Fig. 1. Spectral signatures of coherently coupled pairs of molecules.

a Schematic of the sample. A highly doped naphthalene crystal doped with DBATT molecules is placed above a comb of micro-patterned gold electrodes (period of 20 μm) to apply electric fields up to few tens of MV m⁻¹. A microscope objective with numerical aperture 0.95 is used to excite the molecules on their ZPLs and collect the red-shifted emitted photons. b Series of fluorescence excitation spectra recorded for a pair of coupled molecules at different excitation intensities ranging from 2 W cm⁻² to 250 W cm⁻². The onset of a two-photon transition |G〉 → |E〉 shows direct evidence of coherent dipole–dipole interaction. c Left: Energy levels of two bare molecules. Besides the purely electronic transition (orange arrows), the vibrational levels may be involved in the fluorescence process (red arrows) but do not participate to the coherent coupling due to fast relaxation to the ground electronic state (on the picosecond timescale).
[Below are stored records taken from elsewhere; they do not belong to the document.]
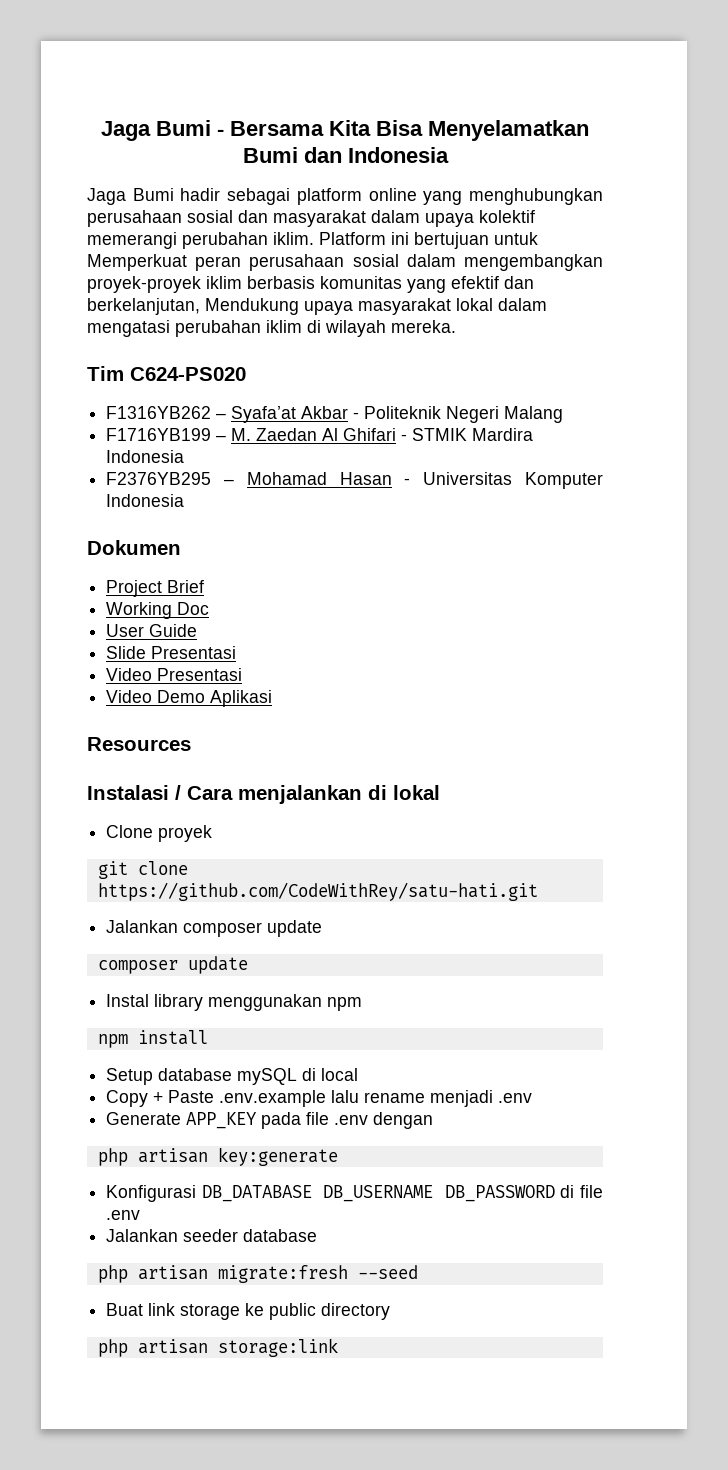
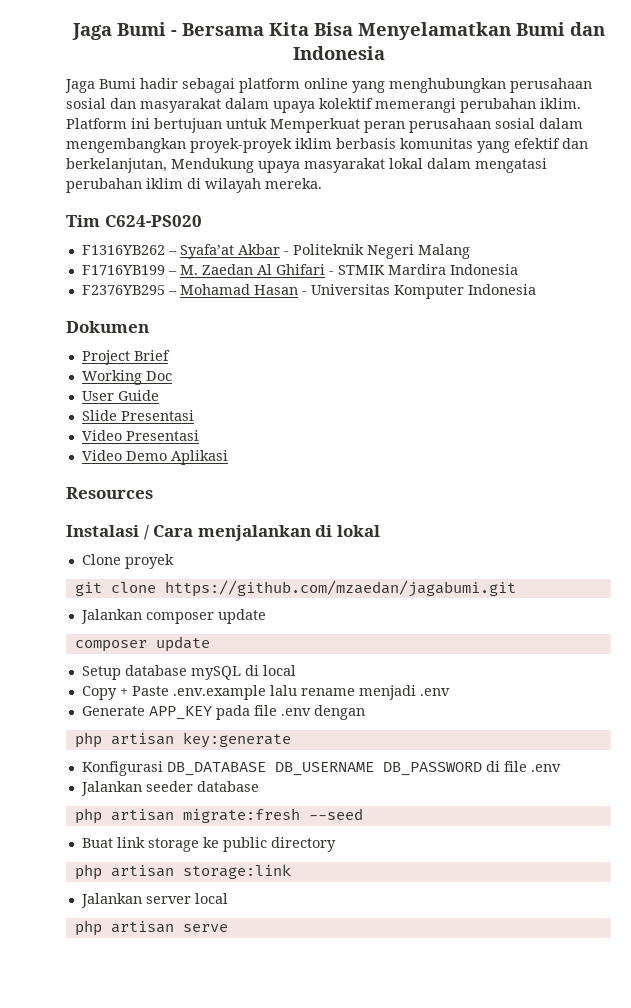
- git clone https://github.com/CodeWithRey/satu-hati.git
+ git clone https://github.com/mzaedan/jagabumi.git
- Instal library menggunakan npm
- npm install
+ Jalankan server local
+ php artisan serve

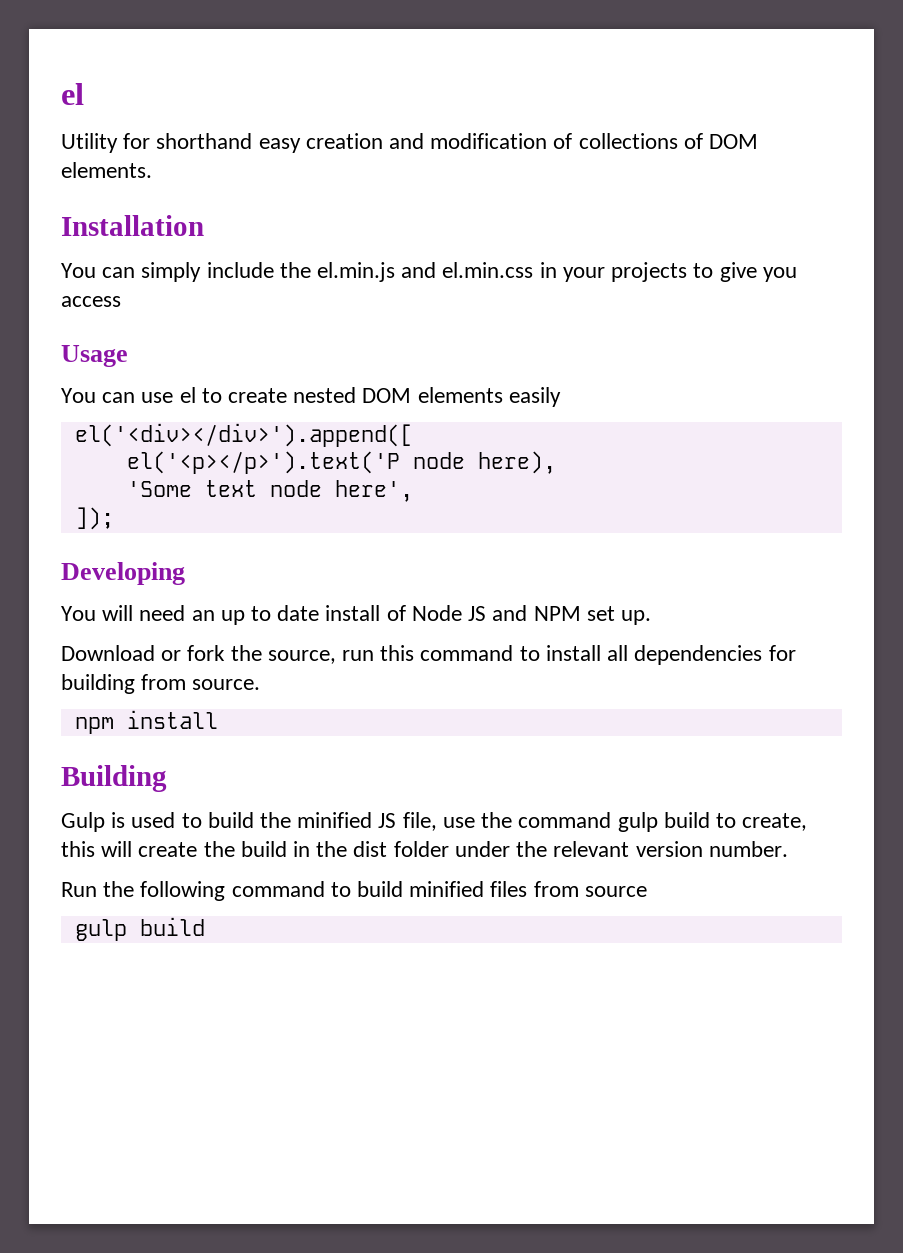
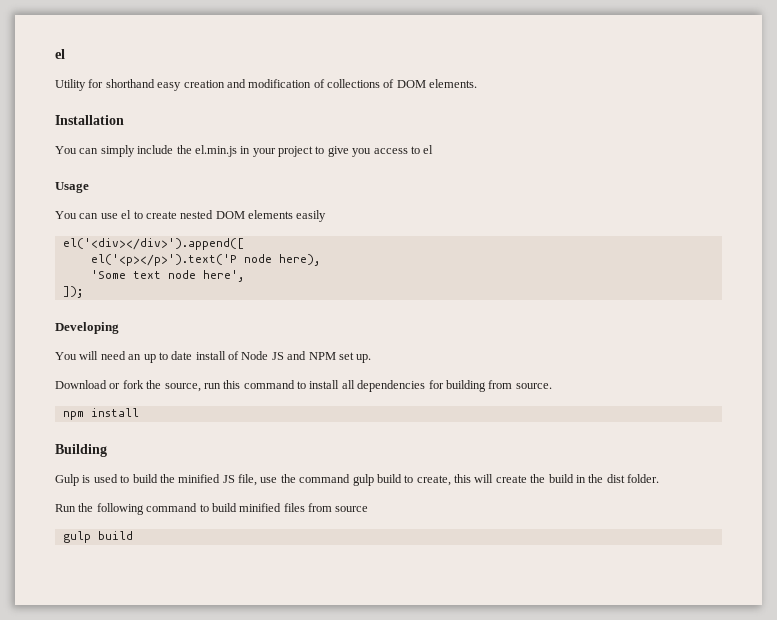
- You can simply include the el.min.js and el.min.css in your projects to give you access
+ You can simply include the el.min.js in your project to give you access to el
- Gulp is used to build the minified JS file, use the command gulp build to create, this will create the build in the dist folder under the relevant version number.
+ Gulp is used to build the minified JS file, use the command gulp build to create, this will create the build in the dist folder.

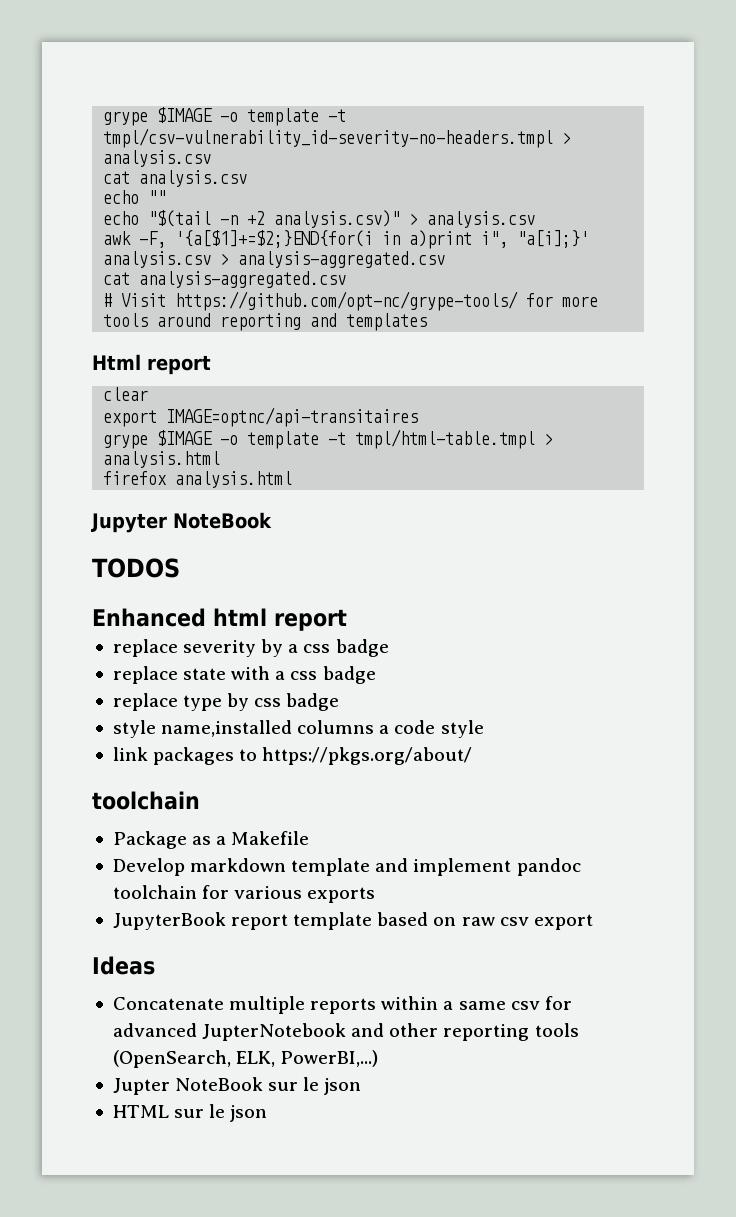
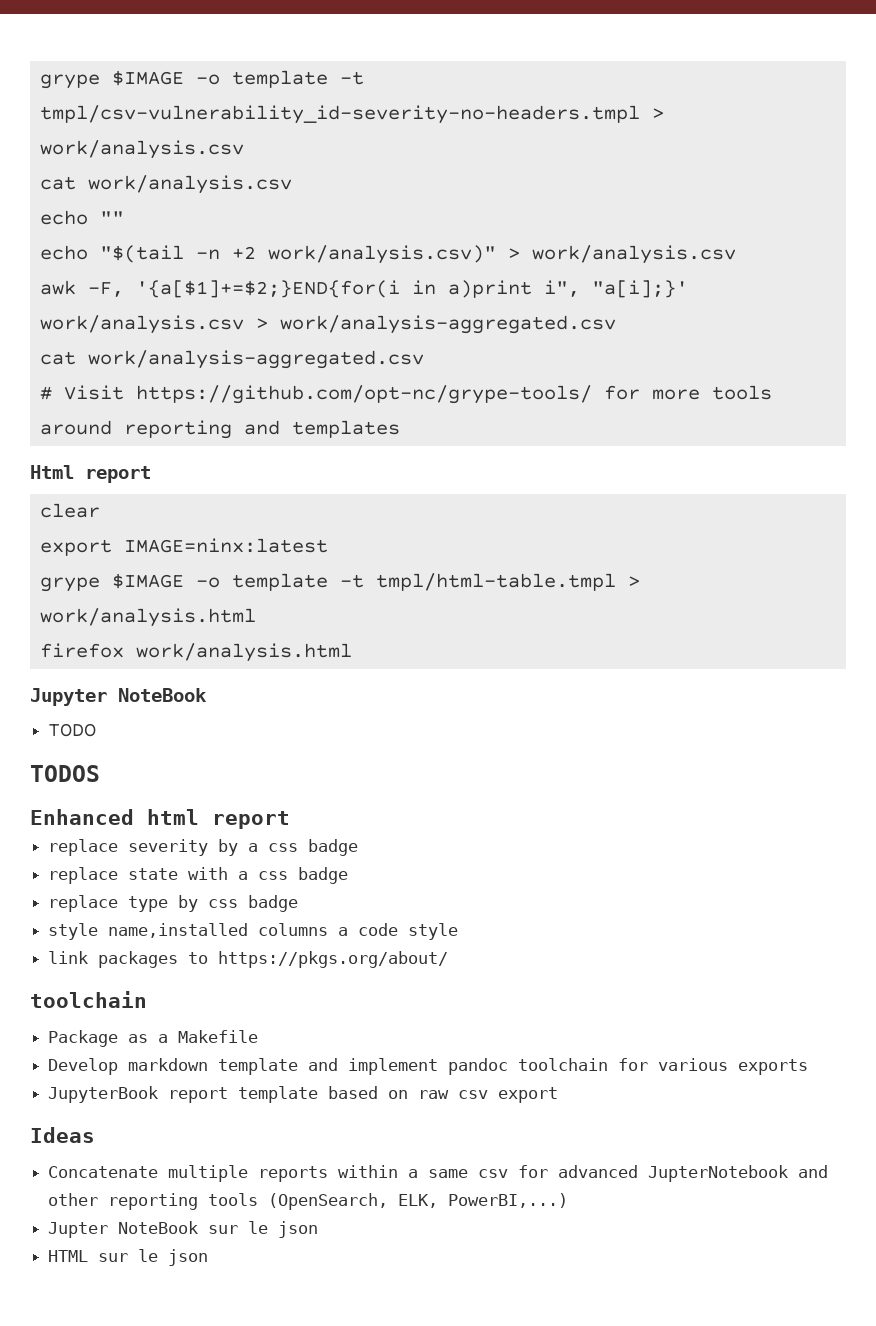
- grype $IMAGE -o template -t tmpl/csv-vulnerability_id-severity-no-headers.tmpl > analysis.csv
- cat analysis.csv
+ grype $IMAGE -o template -t tmpl/csv-vulnerability_id-severity-no-headers.tmpl > work/analysis.csv
+ cat work/analysis.csv
- echo "$(tail -n +2 analysis.csv)" > analysis.csv
+ echo "$(tail -n +2 work/analysis.csv)" > work/analysis.csv
- awk -F, '{a[$1]+=$2;}END{for(i in a)print i", "a[i];}' analysis.csv > analysis-aggregated.csv
- cat analysis-aggregated.csv
+ awk -F, '{a[$1]+=$2;}END{for(i in a)print i", "a[i];}' work/analysis.csv > work/analysis-aggregated.csv
+ cat work/analysis-aggregated.csv
- export IMAGE=optnc/api-transitaires
+ export IMAGE=ninx:latest
- grype $IMAGE -o template -t tmpl/html-table.tmpl > analysis.html
+ grype $IMAGE -o template -t tmpl/html-table.tmpl > work/analysis.html
- firefox analysis.html
+ firefox work/analysis.html
+ TODO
Right: The coupled molecules are treated as a four-level system with a ground state |G〉, a doubly excited state |E〉 and two split entangled states |A〉 and |S〉. d–f Excitation spectra of three different pairs of coupled molecules with various coupling strengths and dipole orientations. The symmetric state |S〉 is associated with in-phase dipoles. In the H-configuration, the electric field created by one dipole is parallel and in-phase opposition with the second dipole, so that the energy shift −d₂.E₁ (r₂) of the |S〉 state is positive. In the J-configuration, the electric field is parallel and in phase with the dipole so that the energy shift of the |S〉 state is negative.